EXERCISE DIRECTIONS:
Between the line containing "total: 10203.46 -> 10745.35" and the line containing "2017 1/10 oz" lies a run of lines; give that run again exactly, with both of those lines, and nothing else from the entries below.

MATERIAL TO PROCESS:
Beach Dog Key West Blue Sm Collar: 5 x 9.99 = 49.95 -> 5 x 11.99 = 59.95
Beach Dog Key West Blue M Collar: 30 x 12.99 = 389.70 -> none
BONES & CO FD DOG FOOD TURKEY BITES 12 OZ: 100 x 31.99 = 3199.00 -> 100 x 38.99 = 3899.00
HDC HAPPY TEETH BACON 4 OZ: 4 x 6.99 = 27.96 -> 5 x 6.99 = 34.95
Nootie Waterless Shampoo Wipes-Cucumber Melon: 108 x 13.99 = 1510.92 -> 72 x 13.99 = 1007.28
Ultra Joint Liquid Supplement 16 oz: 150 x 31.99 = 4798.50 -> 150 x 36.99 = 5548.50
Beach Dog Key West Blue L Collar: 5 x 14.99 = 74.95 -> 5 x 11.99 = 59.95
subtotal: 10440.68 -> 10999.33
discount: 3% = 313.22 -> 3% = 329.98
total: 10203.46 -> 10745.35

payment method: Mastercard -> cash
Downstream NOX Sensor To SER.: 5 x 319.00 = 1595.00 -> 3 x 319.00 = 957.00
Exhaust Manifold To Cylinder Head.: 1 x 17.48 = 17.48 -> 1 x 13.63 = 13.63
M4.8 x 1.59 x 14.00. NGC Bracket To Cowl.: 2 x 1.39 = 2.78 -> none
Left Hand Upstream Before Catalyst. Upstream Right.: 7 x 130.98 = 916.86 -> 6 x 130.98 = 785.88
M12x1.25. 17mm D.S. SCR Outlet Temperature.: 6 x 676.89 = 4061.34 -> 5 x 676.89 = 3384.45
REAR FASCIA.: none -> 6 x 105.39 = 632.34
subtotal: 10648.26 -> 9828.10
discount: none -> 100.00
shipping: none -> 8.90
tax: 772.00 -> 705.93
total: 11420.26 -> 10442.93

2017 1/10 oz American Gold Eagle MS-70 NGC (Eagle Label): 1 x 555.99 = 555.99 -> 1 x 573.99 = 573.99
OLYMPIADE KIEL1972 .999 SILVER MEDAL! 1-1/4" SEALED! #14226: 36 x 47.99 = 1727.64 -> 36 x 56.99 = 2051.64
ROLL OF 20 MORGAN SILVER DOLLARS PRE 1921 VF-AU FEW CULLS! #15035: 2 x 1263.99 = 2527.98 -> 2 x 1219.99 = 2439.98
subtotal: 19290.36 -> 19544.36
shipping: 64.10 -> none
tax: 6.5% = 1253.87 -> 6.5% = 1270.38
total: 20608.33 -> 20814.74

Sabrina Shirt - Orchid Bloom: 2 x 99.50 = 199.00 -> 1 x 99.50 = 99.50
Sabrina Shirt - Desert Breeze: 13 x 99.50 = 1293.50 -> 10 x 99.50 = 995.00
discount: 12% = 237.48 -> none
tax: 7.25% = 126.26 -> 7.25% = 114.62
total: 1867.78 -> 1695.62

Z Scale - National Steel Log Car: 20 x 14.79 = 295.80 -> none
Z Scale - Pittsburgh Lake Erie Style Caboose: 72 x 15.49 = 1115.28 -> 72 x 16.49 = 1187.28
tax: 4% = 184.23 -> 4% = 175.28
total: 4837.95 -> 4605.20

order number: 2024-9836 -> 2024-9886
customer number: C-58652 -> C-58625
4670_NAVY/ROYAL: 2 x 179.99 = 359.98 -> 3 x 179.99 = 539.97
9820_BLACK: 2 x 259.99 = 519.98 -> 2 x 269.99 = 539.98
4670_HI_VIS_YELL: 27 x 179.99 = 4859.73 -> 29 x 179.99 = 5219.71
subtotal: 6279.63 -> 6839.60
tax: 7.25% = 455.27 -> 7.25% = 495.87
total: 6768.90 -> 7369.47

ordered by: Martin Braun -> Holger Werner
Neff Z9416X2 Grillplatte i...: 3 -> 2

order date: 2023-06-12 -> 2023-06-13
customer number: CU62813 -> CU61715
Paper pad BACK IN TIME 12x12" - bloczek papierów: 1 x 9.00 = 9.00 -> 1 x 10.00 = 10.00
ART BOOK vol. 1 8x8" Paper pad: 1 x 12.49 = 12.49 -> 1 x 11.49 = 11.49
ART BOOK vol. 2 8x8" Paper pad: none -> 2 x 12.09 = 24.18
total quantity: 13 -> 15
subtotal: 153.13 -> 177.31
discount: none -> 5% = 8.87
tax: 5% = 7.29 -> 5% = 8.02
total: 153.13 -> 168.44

WRITTEN SOLUTION:
total: 10203.46 -> 10745.35

payment method: Mastercard -> cash
Downstream NOX Sensor To SER.: 5 x 319.00 = 1595.00 -> 3 x 319.00 = 957.00
Exhaust Manifold To Cylinder Head.: 1 x 17.48 = 17.48 -> 1 x 13.63 = 13.63
M4.8 x 1.59 x 14.00. NGC Bracket To Cowl.: 2 x 1.39 = 2.78 -> none
Left Hand Upstream Before Catalyst. Upstream Right.: 7 x 130.98 = 916.86 -> 6 x 130.98 = 785.88
M12x1.25. 17mm D.S. SCR Outlet Temperature.: 6 x 676.89 = 4061.34 -> 5 x 676.89 = 3384.45
REAR FASCIA.: none -> 6 x 105.39 = 632.34
subtotal: 10648.26 -> 9828.10
discount: none -> 100.00
shipping: none -> 8.90
tax: 772.00 -> 705.93
total: 11420.26 -> 10442.93

2017 1/10 oz American Gold Eagle MS-70 NGC (Eagle Label): 1 x 555.99 = 555.99 -> 1 x 573.99 = 573.99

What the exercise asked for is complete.